Even the knowledge that the cardboard box I had just thrown on a roaring fire in the burn barrel contained 200 onion sets could not diminish the joy of a beautiful Saturday morning on the farm. These late winter days, with frost on the ground at daybreak, but whose clear skies promise warm temperatures by late morning, are pure gold.
Cindy was off early to catch a flight to Florida leaving me to my own devices. So Caleb and I spent the morning knocking off items on the to-do list. Principle among them were to move about ten cubic yards of compost from the pile to the spring garden. Once that was done I tilled the space and we put in two hundred feet of potatoes and onions (I had run out and bought replacements), and some kale and turnips. It was a good start for the season.

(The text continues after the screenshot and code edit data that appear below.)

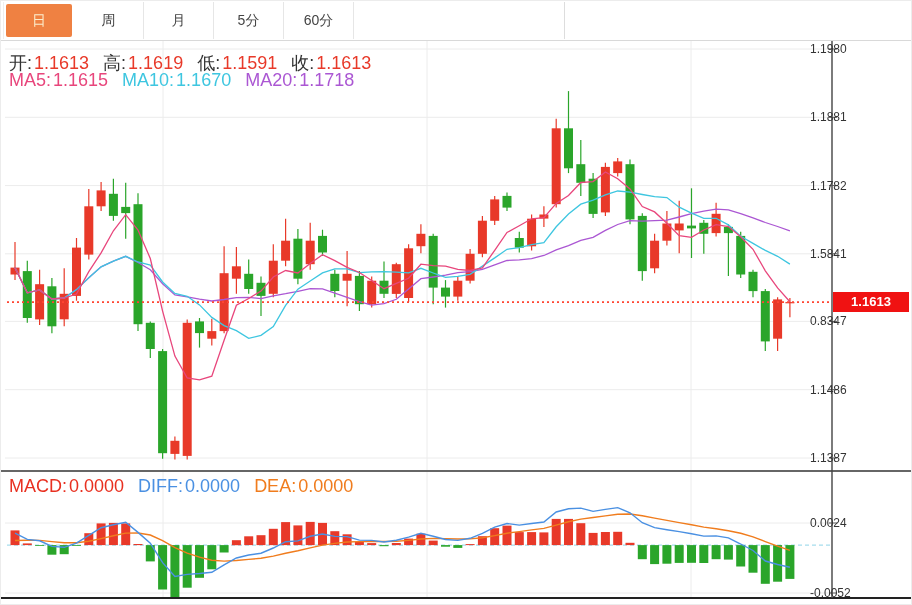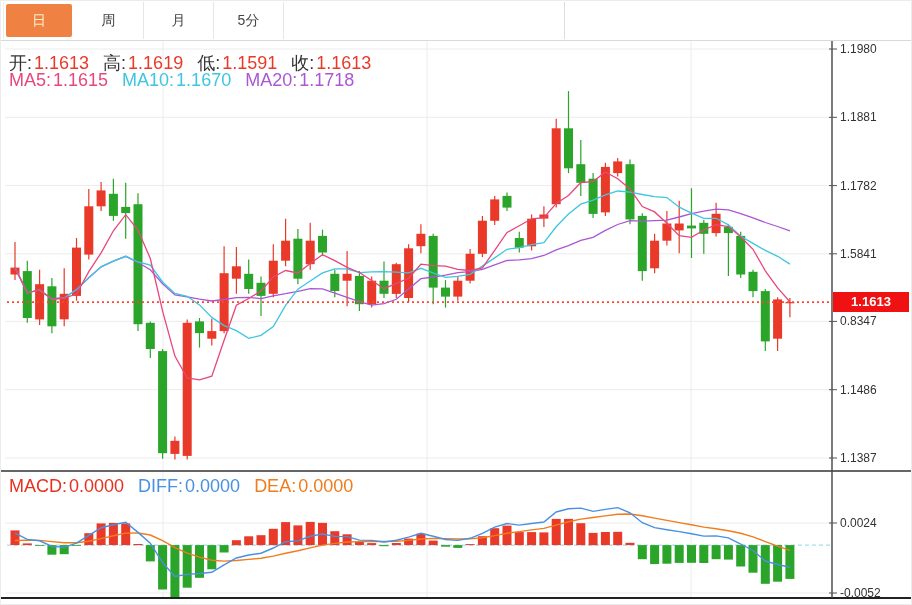--- a/index.html
+++ b/index.html
@@ -34,6 +34,7 @@
         <div class="tab">周</div>
         <div class="tab">月</div>
         <div class="tab">5分</div>
+        <div class="tab">60分</div>
       </div>
   </div>
 

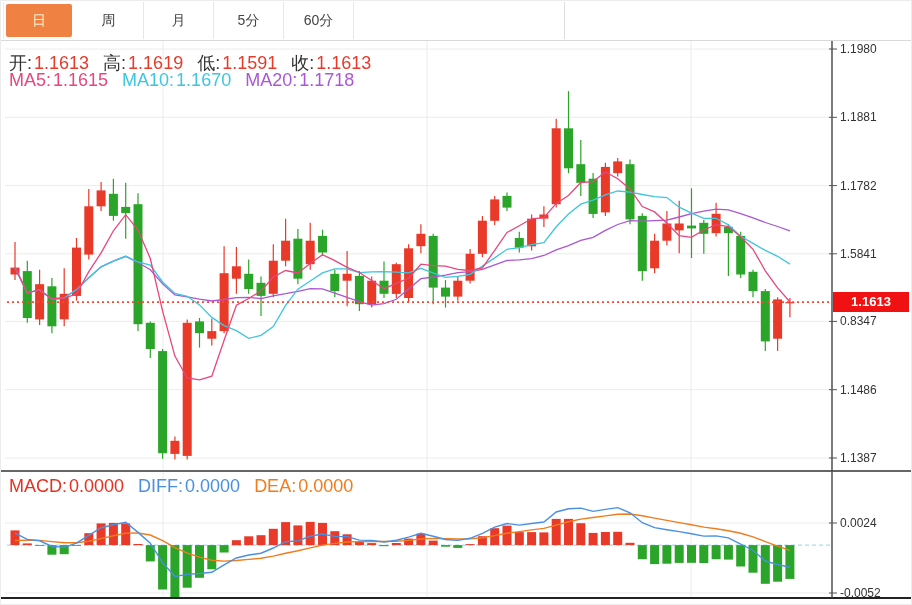--- a/index.html
+++ b/index.html
@@ -19,7 +19,7 @@
   .info-row{font-size:18px;color:#333;}
   .info-row span{margin-right:2px;}
   .info-row .pair{margin-right:12px;}
-  .axlabel{position:absolute;left:839px;font-size:12px;color:#333;z-index:2;}
+  .axlabel{position:absolute;left:809px;font-size:12px;color:#333;z-index:2;}
   .badge{position:absolute;left:832px;width:76px;height:20px;line-height:20px;
     text-align:center;font-size:13px;font-weight:bold;color:#fff;z-index:3;}
 </style>

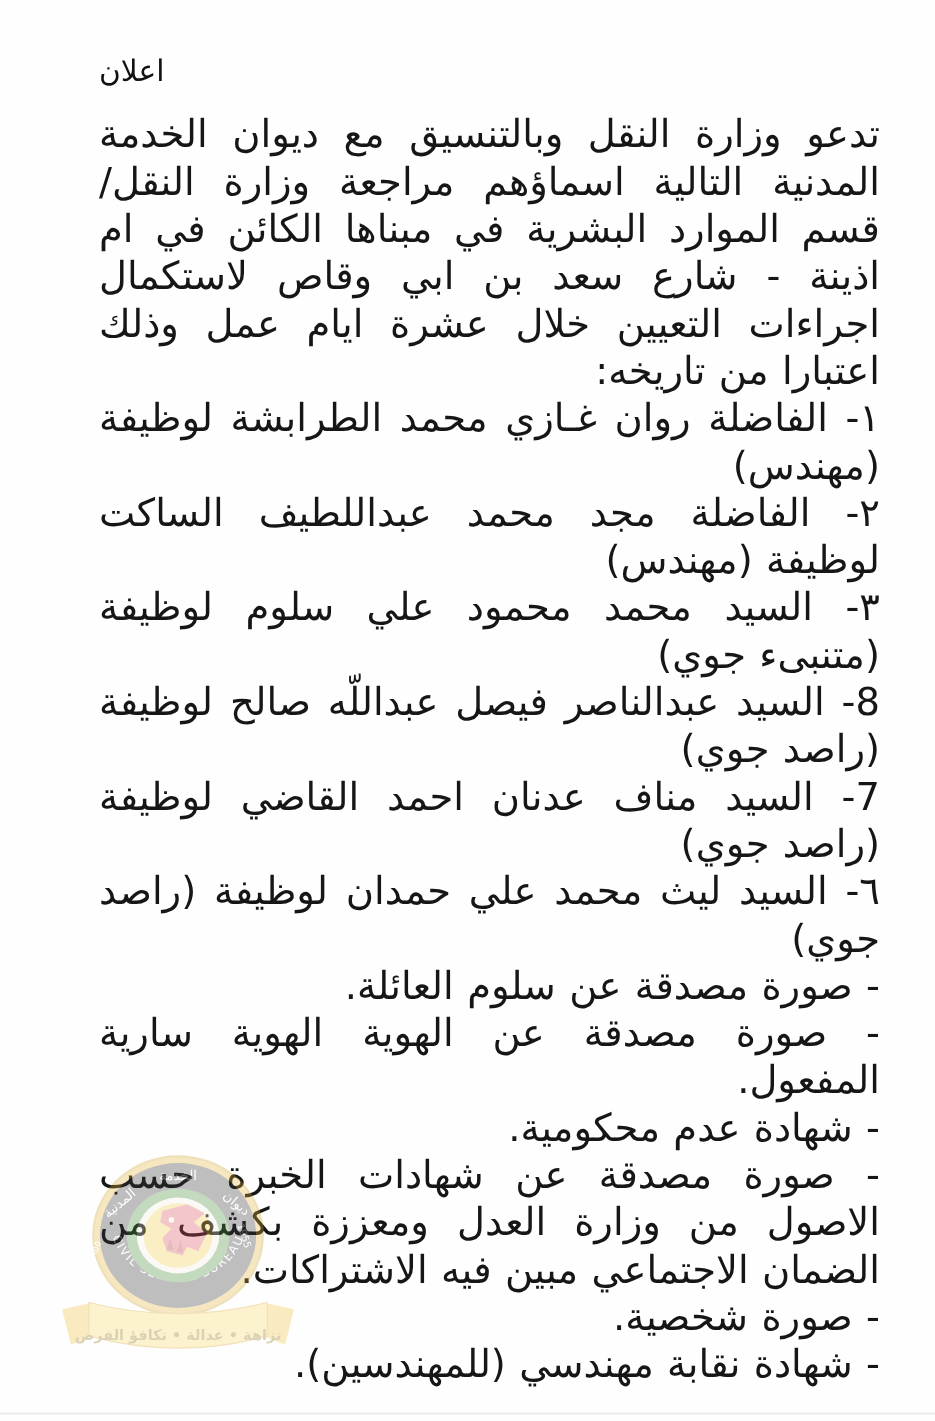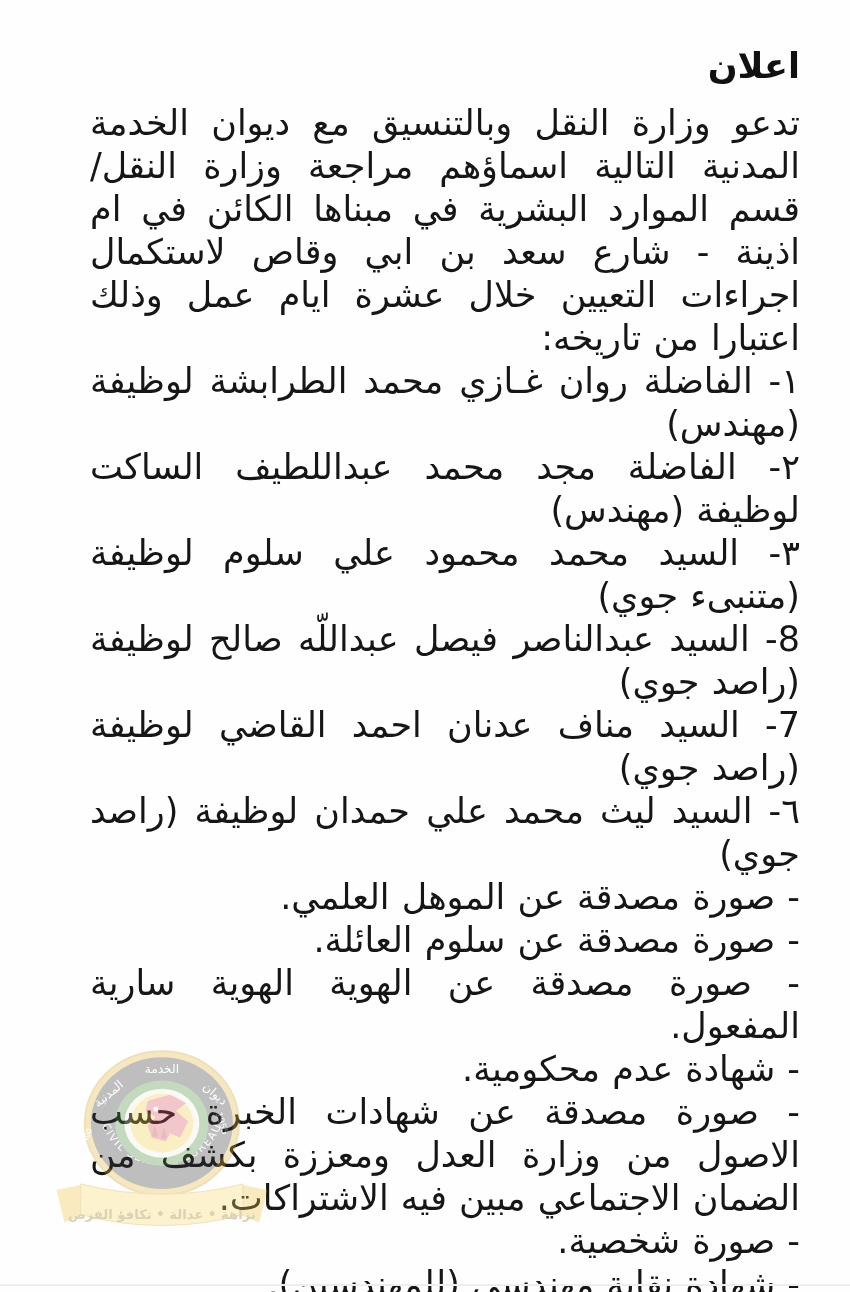--- a/index.html
+++ b/index.html
@@ -19,9 +19,9 @@
     direction:rtl;
   }
   .title{
-    font-size:35px;
-    font-weight:bold;
-    text-align:right;
+    font-size:27px;
+    font-weight:normal;
+    text-align:left;
     margin:0 0 8px 0;
     line-height:56px;
     color:#111;

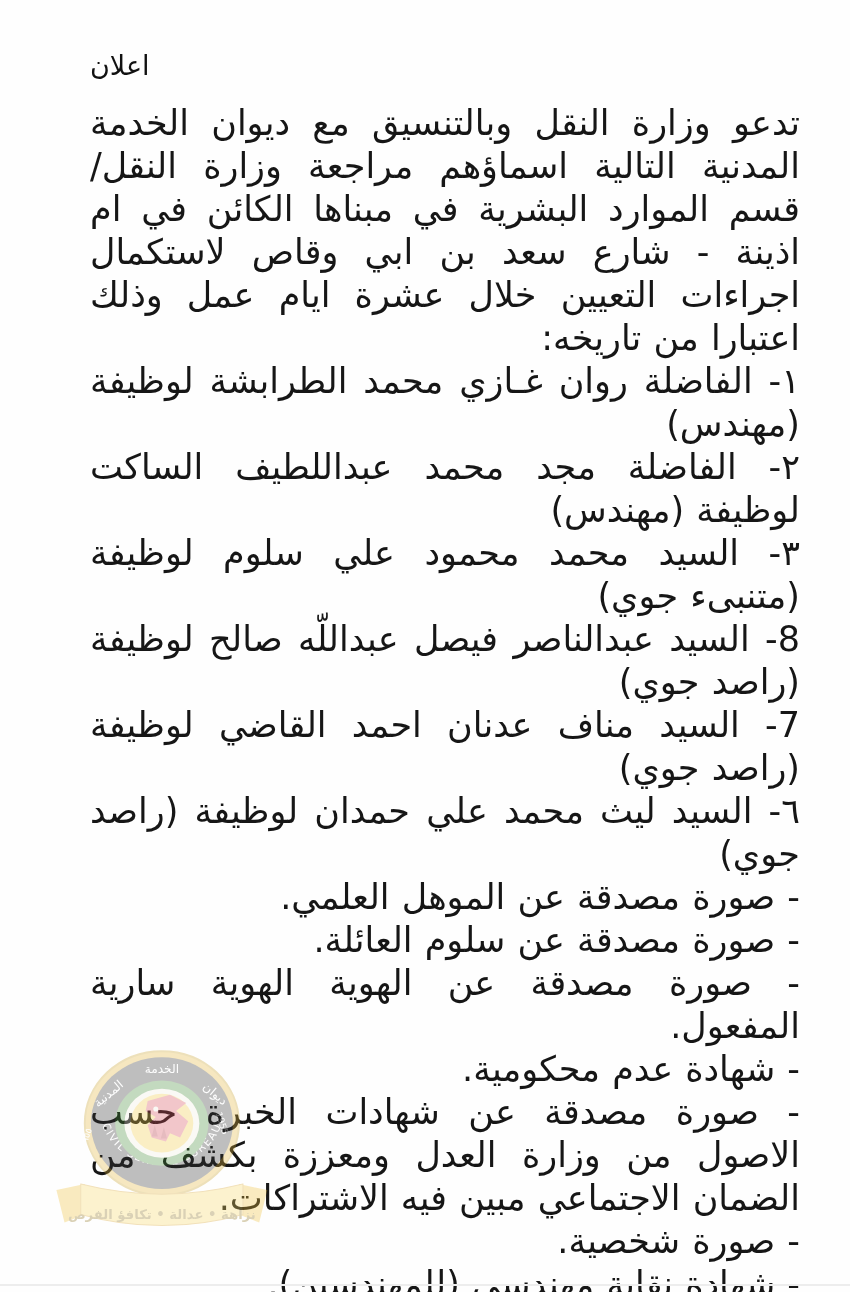--- a/index.html
+++ b/index.html
@@ -68,7 +68,6 @@
     <p class="para">٦- السيد ليث محمد علي حمدان لوظيفة (راصد جوي)</p>
 
 
-    <p class="para">- صورة مصدقة عن الموهل العلمي.</p>
     <p class="para">- صورة مصدقة عن سلوم العائلة.</p>
     <p class="para">- صورة مصدقة عن الهوية الهوية سارية المفعول.</p>
     <p class="para">- شهادة عدم محكومية.</p>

A good to-do list needs to be slightly ambitious, with more than one can easily do in the allotted time. But not so much more that you are discouraged by the tasks undone. It should also contain small items that are easily accomplished so that you feel that satisfaction from checking them off the list. And, it should contain larger projects that may not be completed in one day. But, by at least making a start, you will be closer to their completion.
A good day on the farm, for me, begins with the practical completion of the to-do list. But it always includes good companionship from Cindy, neighbors and friends. A shared cup of coffee or a meal and good conversation adds depth to the good work of the day. Our former farm volunteer, Hannah, came by last evening for that shared cup of coffee and a good conversation. She had been out hiking with a mutual friend and had that healthy glow and exuberance one experiences at twenty-one.
But a good day should also include solitude, perhaps a bit of reading, maybe a good cigar and a walk. So I dropped all of those into the afternoon by rereading Will and Ariel Durant’s The Lessons of History and smoking that cigar while checking on the cattle.
After Hannah left, I fixed myself a small lamb roast, an onion and chard tart and had a few glasses of wine before an early night. I’d have to rank the day pretty high on the satisfaction scale.
Reading this weekend: The Sixth Extinction: an unnatural history by Elizabeth Kolbert. Equal parts fascinating and truly depressing, she focuses on the current sixth wave of extinction in the history of our planet. It is principally caused by that widely spread bipedal weed, and that fact alone should leave us feeling ashamed. Is it an act of cognitive dissonance to derive so much pleasure from your days and yet know that one’s actions collectively are causing so much destruction?